第二部 青ざめた異族
第六章 ロシアの他者なるチェチェン - 一九九一年十一月 -
◆血の復讐こそ民族の掟
(p.285−p.302)

チェチェン人は、血縁関係を大変重視しています。祖先を敬い、7代前の父方の祖先の名前を記憶しているのは当然のこととされています。また、地縁も強固で、男は絶対に自分の家族を養わなければならず、地域で扶養者を失った女性や子供たちがいたら、同じ地域内の男が面倒をみる義務があります。

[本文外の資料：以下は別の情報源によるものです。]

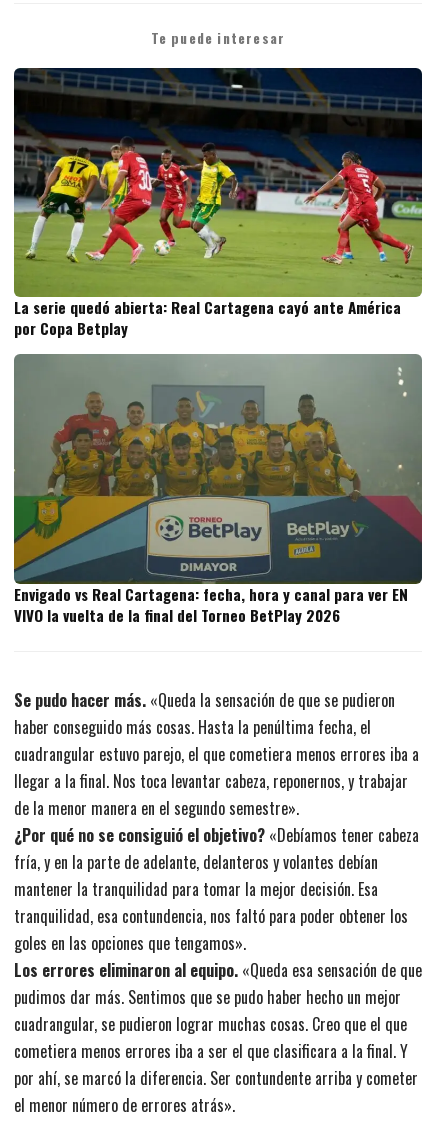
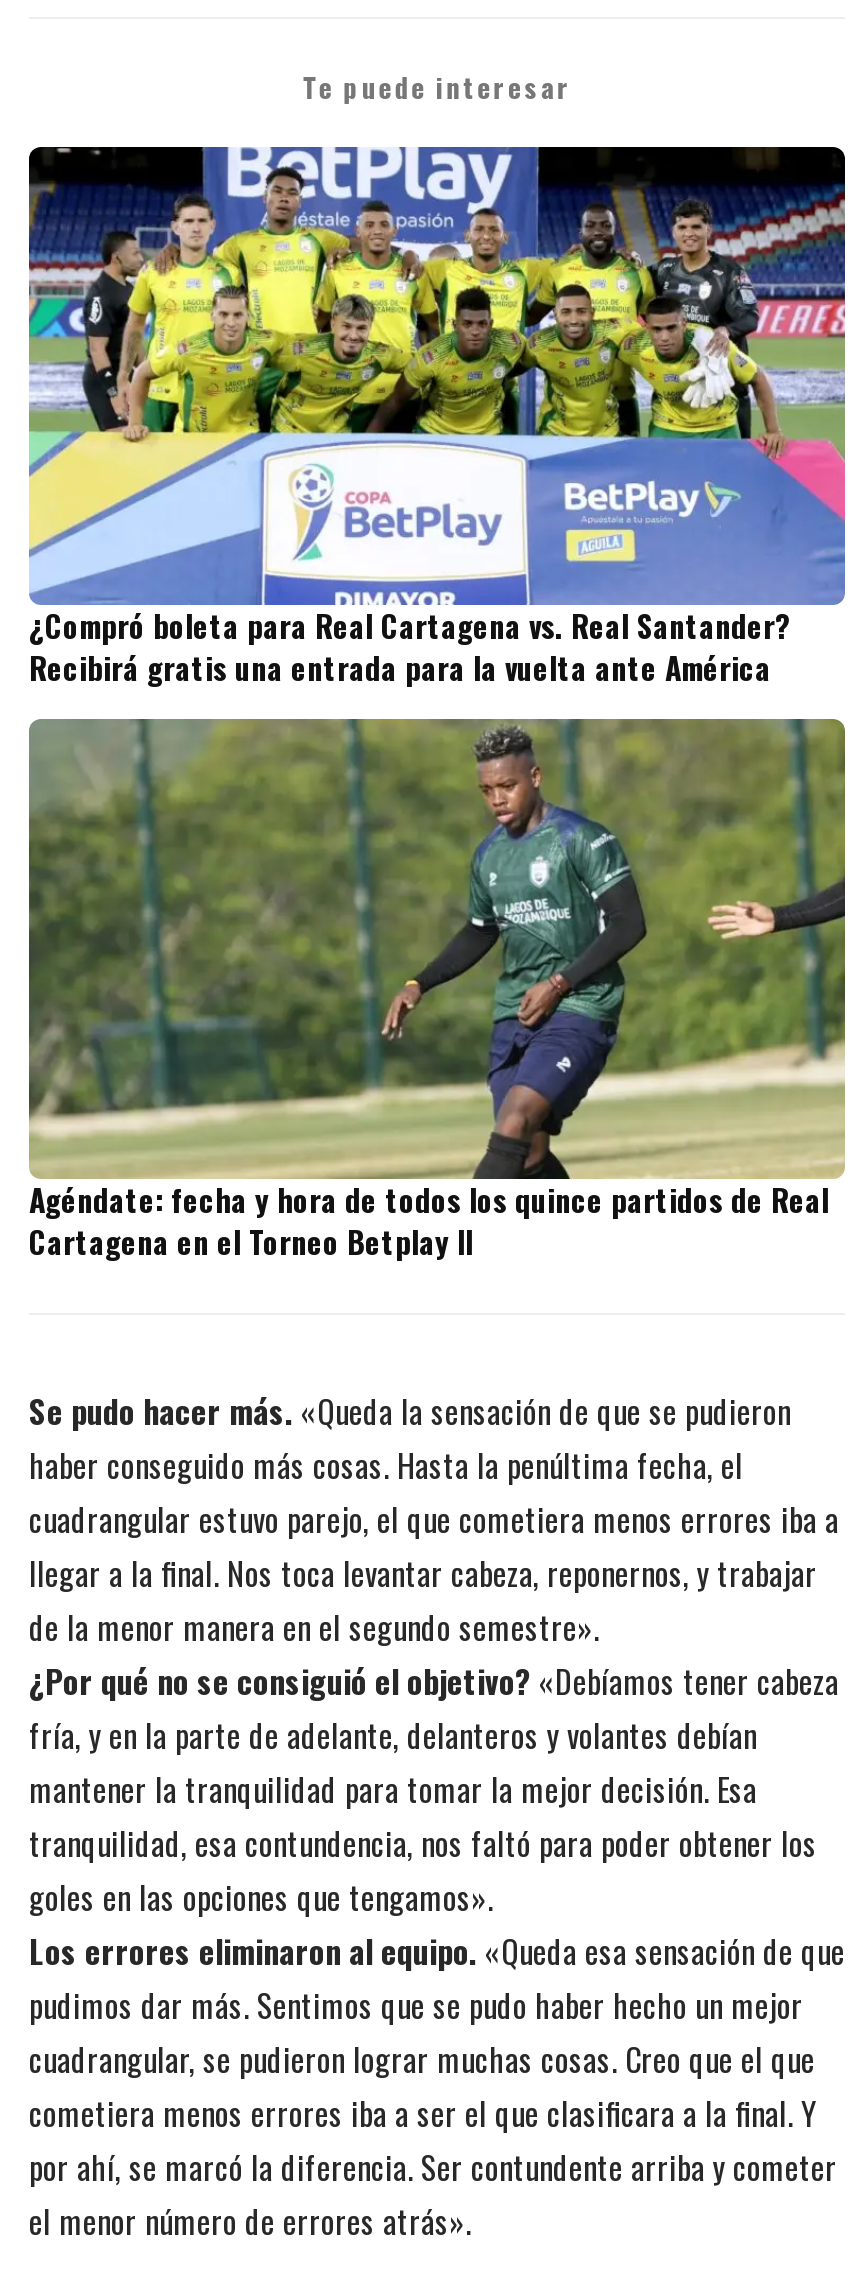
- [image]
- La serie quedó abierta: Real Cartagena cayó ante América
- por Copa Betplay
+ [image]
+ ¿Compró boleta para Real Cartagena vs. Real Santander?
+ Recibirá gratis una entrada para la vuelta ante América

- [image]
- Envigado vs Real Cartagena: fecha, hora y canal para ver EN
- VIVO la vuelta de la final del Torneo BetPlay 2026
+ [image]
+ Agéndate: fecha y hora de todos los quince partidos de Real
+ Cartagena en el Torneo Betplay II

また、チェチェン人は、身内の男が一人殺されたら敵方の一族の男を一人殺し、身内の女が一人陵辱されたら敵方の男を二人殺さなければいけないという、「仇討ち」制度が存在します。ただし、過ちを犯した自分の罪を心底から悔い、許しを請えば長老たちが仲介人として入り、復讐する側は殺す代わりに髪の毛を一束切ることで落とし前をつけるという制度もあります。

そして、チェチェン人は、チェチェン以外の外国地域で出会うと、苦しい同胞に対して半分のお金を渡して支援するという習慣があり、チェチェン民族は一つの共同体として大変結束力が強く、行動力があるのです。

行動力の高さを証明する実例として、サトゥーエフは単身で、エリツィン大統領が非常事態宣言を出した時に、エリツィンの生まれ故郷と、ゴルバチョフの生まれ故郷との間を飛行する旅客機を乗員乗客には危害を一切加えずにハイジャックし、トルコまで飛行させてチェチェンで発生している真実を国際世論に訴えるという行動をとり、成功させたのです。

まさに日本の「ヤクザ」「任侠道」を彷彿とさせる内容でした。

ハイジャックや仇討ちはともかくとして、少なくとも地域で助け合ったり、外国で苦しい同胞に対して惜しみない支援をする姿は今後の非常災害が発生した時に参考にするべきであると感じました。